COSMOS uses CARNIVAL’s Integer Linear Programming (ILP) optimization strategy to find the smallest coherent subnetwork causally connecting as many deregulated TFs, kinases/phosphatases and metabolites as possible. The subnetwork is extracted from a novel integrated PKN (available here) spanning signaling, transcriptional regulation and metabolism. Transcription factors activities are inferred from gene expression with DoRothEA, a meta resource of TF/target links. Kinase activities are inferred from phosphoproteomic with a kinase/substrate network of Omnipath, a meta resource of protein-protein. CARNIVAL was adapted to find mechanistic hypotheses connecting the TF and kinase activities with metabolites from a signaling/metabolic prior knowledge network combining Omnipath, STITCHdb and Recon3D.

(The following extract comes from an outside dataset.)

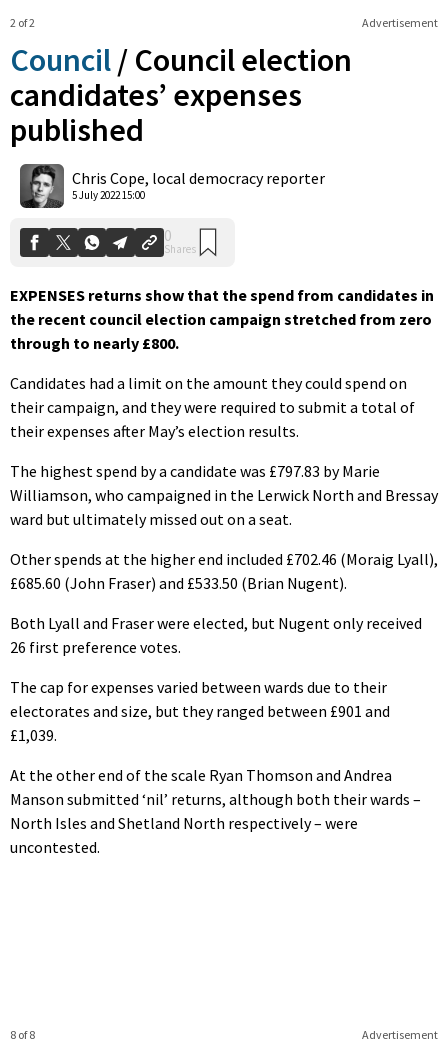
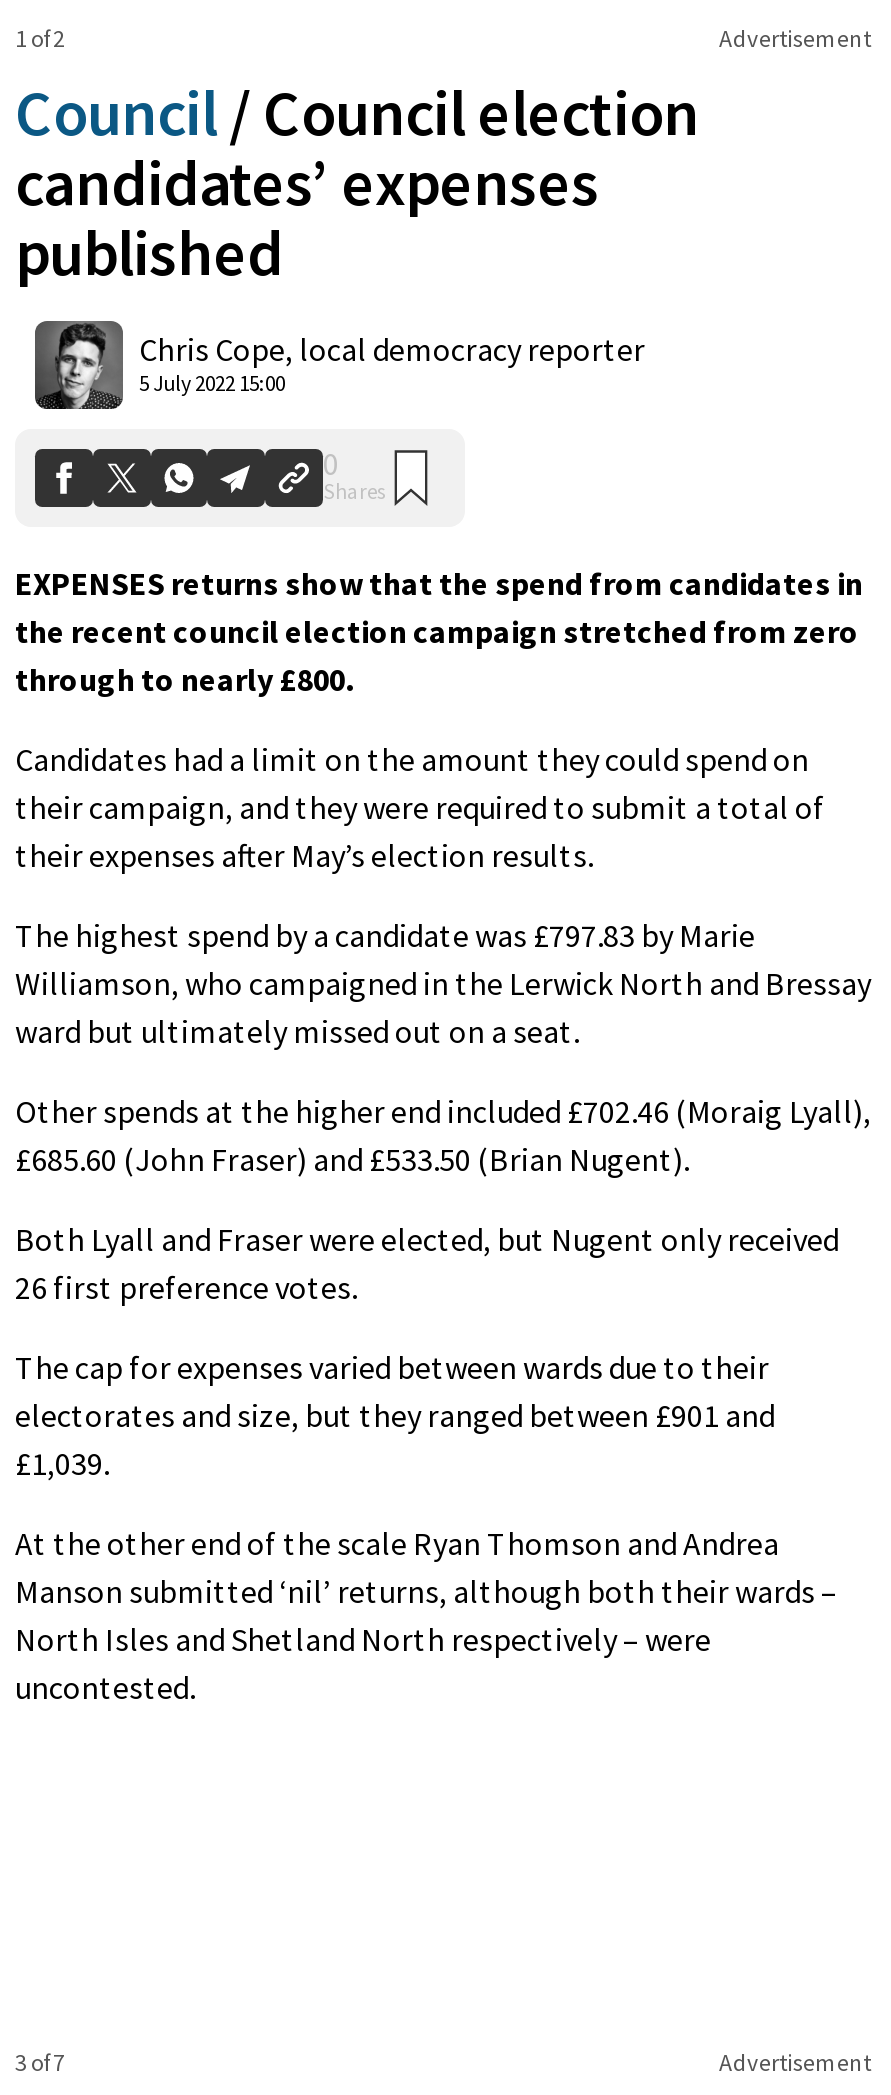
- 2 of 2
+ 1 of 2

- 8 of 8
+ 3 of 7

Check the Tutorial.pdf (or click here) file in the root github folder to have an example of running COSMOS with from TF, kinase, phosphatase activities and metabolite abundances. You need to download the github cosmos folder to run the tutorial.
The integrated PKN used with COSMOS is available here.
If you use cosmos for your research please cite the original publication:
Aurelien dugourd, Christoph Kuppe, Marco Sciacovelli, Enio Gjerga, Kristina Bennet Emdal, Dorte Breinholdt Bekker-Jensen, Jennifer Kranz, Eric J.M. Bindels, Sofia Costa, Jesper V Olsen, Christian Frezza, Rafael Kramann, Julio Saez-Rodriguez. Causal integration of multi-omics data with prior knowledge to generate mechanistic hypotheses. bioRxiv 2020.04.23.057893 (2020) doi:10.1101/2020.04.23.057893.